This chapter has provided a review of recent debates on states’ and citizens’ collective respon­sibility. As we saw, recent philosophical literature on the nature of corporate agency has given a boost to the idea that states are morally responsible agents, and that when they do wrong they are the appropriate subjects of moral reactions, from resentment to anger and even crim­inal punishment.

On the other hand, as I emphasized throughout, we should be careful not to conflate our moral reactions to the state with our moral reactions to its citizenry as a whole. Moral blame attaches only to citizens who wrongly contributed to, or failed to prevent, their state’s wrongdoing, in proportion to the centrality of these contributions to the wrongdoing. But according to at least some models, remedial responsibility can be distributed amongst all, or nearly all, citizens in light of their membership status in the state (assuming the state complies with the conditions I outlined).

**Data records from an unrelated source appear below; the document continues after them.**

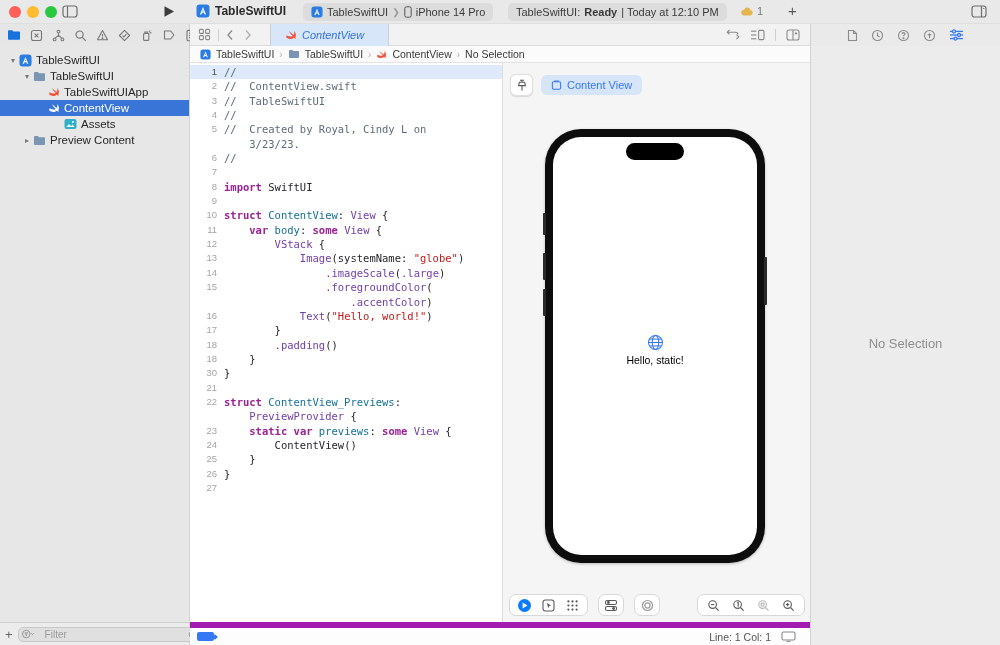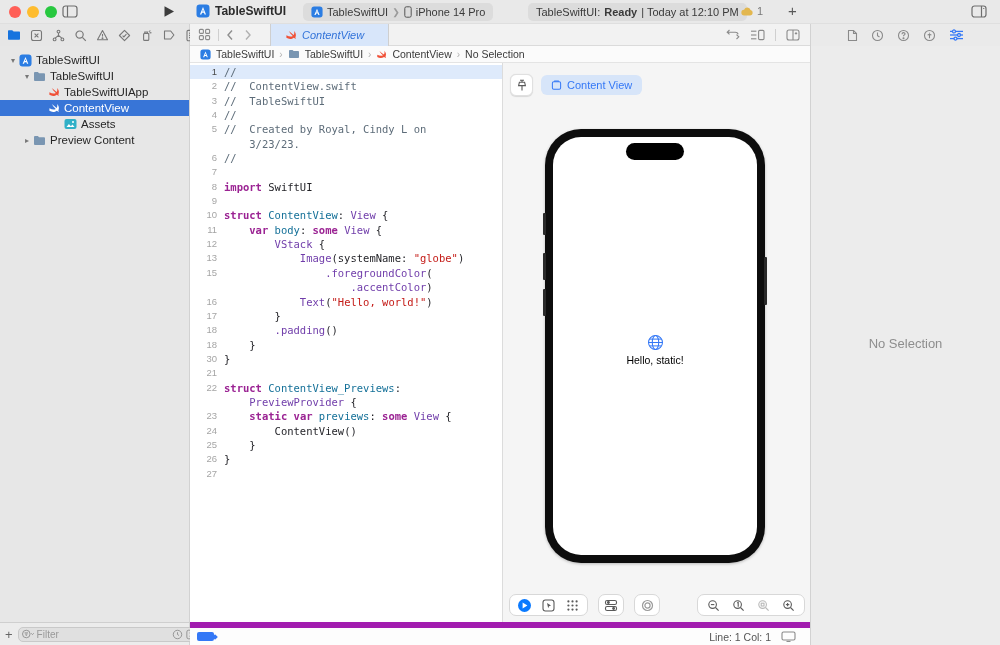--- a/index.html
+++ b/index.html
@@ -127,7 +127,7 @@
         </svg>
       <span>iPhone 14 Pro</span>
     </div>
-    <div class="pill" style="left:528px">
+    <div class="pill" style="left:508px">
       <span>TableSwiftUI:</span>
       <span style="font-weight:700">Ready</span>
       <span>| Today at 12:10 PM</span>

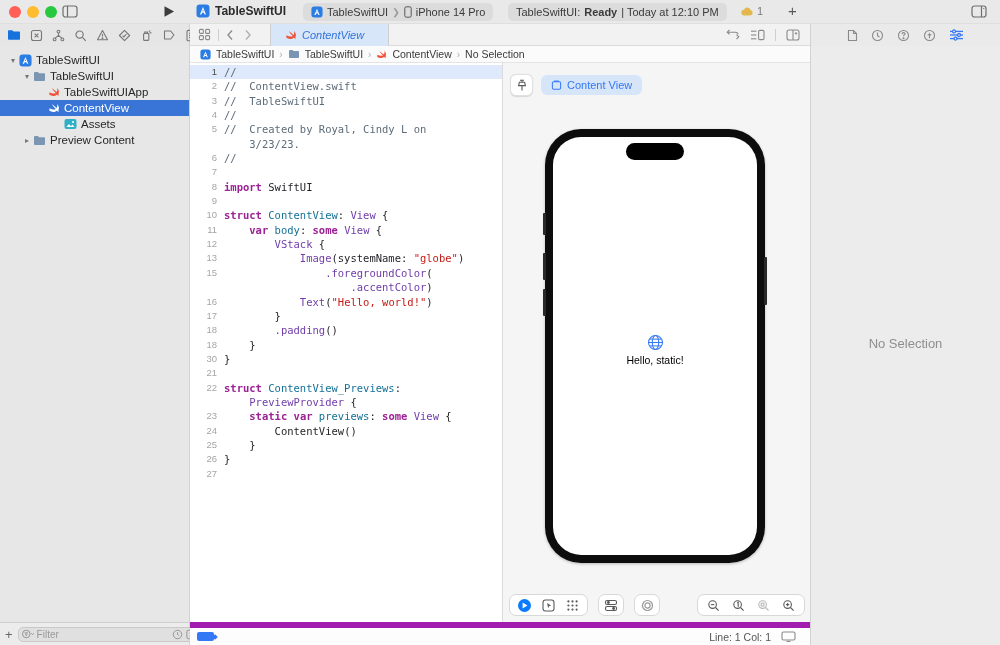--- a/index.html
+++ b/index.html
@@ -414,6 +414,7 @@
         <div class="crow"><span class="ln">11</span><span><span class="tk-p">    </span><span class="tk-k">var</span><span class="tk-p"> </span><span class="tk-d">body</span><span class="tk-p">: </span><span class="tk-k">some</span><span class="tk-p"> </span><span class="tk-t">View</span><span class="tk-p"> {</span></span></div>
         <div class="crow"><span class="ln">12</span><span><span class="tk-p">        </span><span class="tk-t">VStack</span><span class="tk-p"> {</span></span></div>
         <div class="crow"><span class="ln">13</span><span><span class="tk-p">            </span><span class="tk-t">Image</span><span class="tk-p">(systemName: </span><span class="tk-s">"globe"</span><span class="tk-p">)</span></span></div>
+        <div class="crow"><span class="ln">14</span><span><span class="tk-p">                </span><span class="tk-t">.imageScale</span><span class="tk-p">(</span><span class="tk-t">.large</span><span class="tk-p">)</span></span></div>
         <div class="crow"><span class="ln">15</span><span><span class="tk-p">                </span><span class="tk-t">.foregroundColor</span><span class="tk-p">(</span></span></div>
         <div class="crow"><span class="ln"></span><span><span class="tk-p">                    </span><span class="tk-t">.accentColor</span><span class="tk-p">)</span></span></div>
         <div class="crow"><span class="ln">16</span><span><span class="tk-p">            </span><span class="tk-t">Text</span><span class="tk-p">(</span><span class="tk-s">"Hello, world!"</span><span class="tk-p">)</span></span></div>

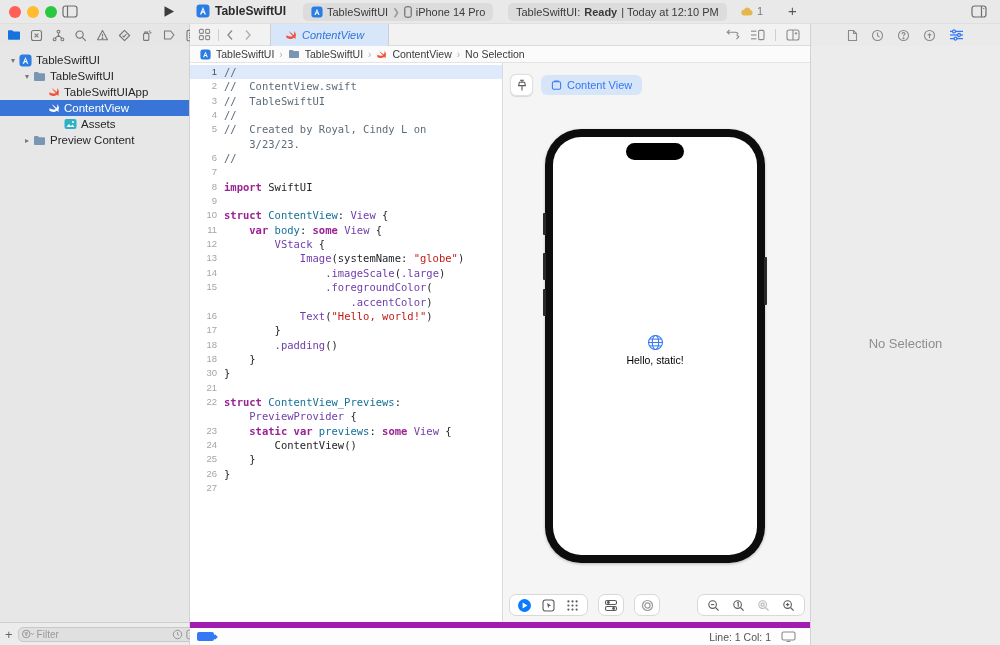--- a/index.html
+++ b/index.html
@@ -40,7 +40,7 @@
   .nav-ic { width:15px; flex:0 0 15px; display:flex; align-items:center; justify-content:center; }
   .nav-lb { margin-left:3px; }
   .sidebar-bottom { position:absolute; left:0; top:622px; width:190px; height:23px; background:#ECECEC; border-top:1px solid #CFCFCF; border-right:1px solid #D2D2D2; display:flex; align-items:center; padding:0 5px; gap:5px; }
-  .filterfield { flex:1; height:15px; background:#E0E0E0; border:1px solid #C9C9C9; border-radius:5px; display:flex; align-items:center; gap:3px; padding:0 3px; }
+  .filterfield { flex:1; height:15px; background:#E0E0E0; border:1px solid #C9C9C9; border-radius:5px; display:flex; align-items:center; gap:11px; padding:0 3px; }
   .filterfield input { flex:1; border:none; background:transparent; outline:none; font-size:10px; color:#555; min-width:10px; font-family:"Liberation Sans",sans-serif; }
   .filterfield input::placeholder { color:#999; }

These assertions have important pragmatic implications. For example, they can help to assess the various demands for compensation for state wrongdoing with which I opened this chapter. As we saw, most of these demands were targeted at wrongdoer states, in light of their atrocious actions. However, at the same time, given the corporate nature of the state and the distributive effect, it was the populations of these countries who felt the impact of burden. The analysis here cast doubt on the normative justification of this burden in some of the cases: Iraq, for example, was ruled at the time of its invasion of Kuwait by a highly oppressive and brutal regime. Given its treatment of its own population it is highly questionable whether the population should have been held remedially responsible for the regime’s crimes.9 This is not to deny that the victims of this state’s atrocities ought to have been compensated.

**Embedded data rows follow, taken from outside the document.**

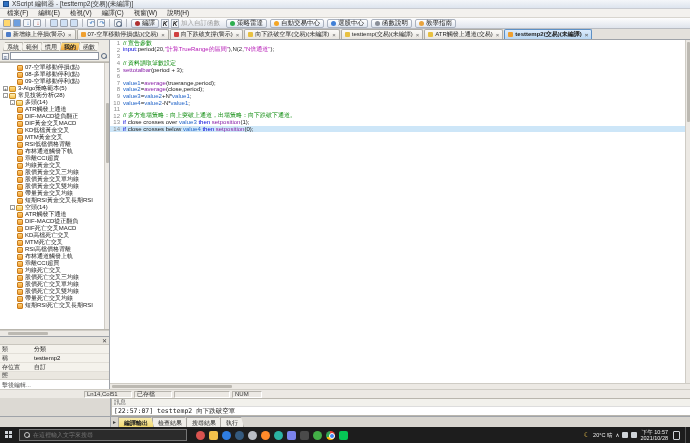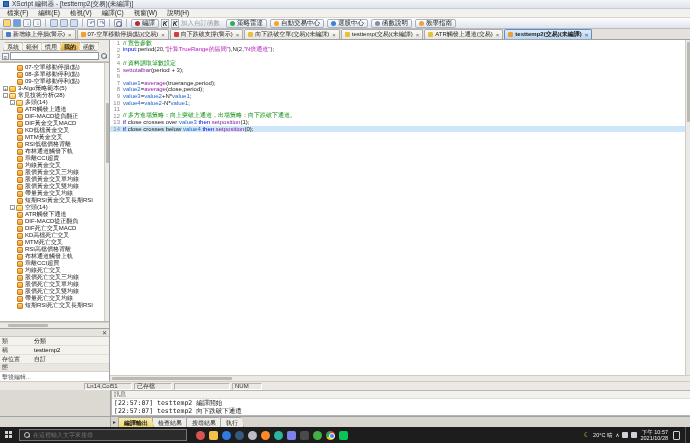--- a/index.html
+++ b/index.html
@@ -458,7 +458,6 @@
     <div class="output">
       <div class="out-head">訊息</div>
       <div id="loglines">
-          <div class="log">[22:57:07] testtemp2 編譯開始</div>
           <div class="log">[22:57:07] testtemp2 向下跌破下通道</div>
         </div>
     </div>

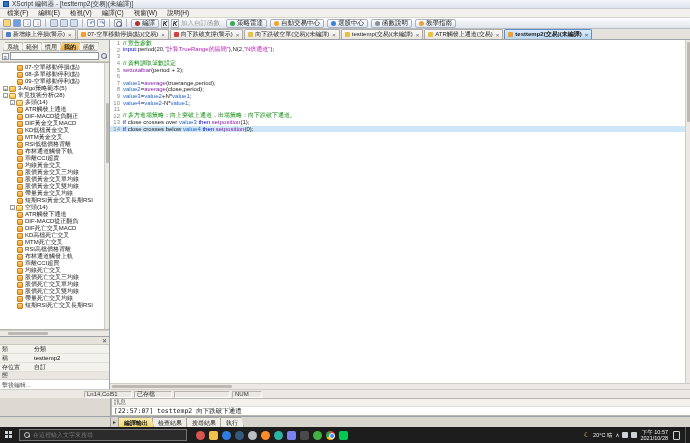--- a/index.html
+++ b/index.html
@@ -458,7 +458,7 @@
     <div class="output">
       <div class="out-head">訊息</div>
       <div id="loglines">
-          <div class="log">[22:57:07] testtemp2 向下跌破下通道</div>
+          <div class="log">[22:57:07] testtemp2 向下跌破空單</div>
         </div>
     </div>
   </div>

But the discussion here suggests that when the state fails to meet certain conditions, the international community ought to look for alternative compensation schemes that would not excessively burden the population of the wrongdoer states (see some suggestions in Fabre 2016: 166—168). On the other hand, the analysis suggests that were the democratic states that participated in the 2003 invasion of Iraq demanded to pay compensation for the serious harm they inflicted on the Iraqi population, then the distributive effect of that burden could be justified to American and British citizens, in light of the democratic nature of their state and/or their participation in it. Furthermore, many of these citizens, who regularly contribute to the democratic state and who had sufficient information about its policies, share at least some level of blame for the wrongdoings committed on their behalf.

Notes

1 My focus here is on responsibility for wrongdoing. States and citizens can be responsible for policies which are not wrongful and even praiseworthy, and that responsibility may carry with it various entitle­ments (e.g. to the fruits of a beneficial policy).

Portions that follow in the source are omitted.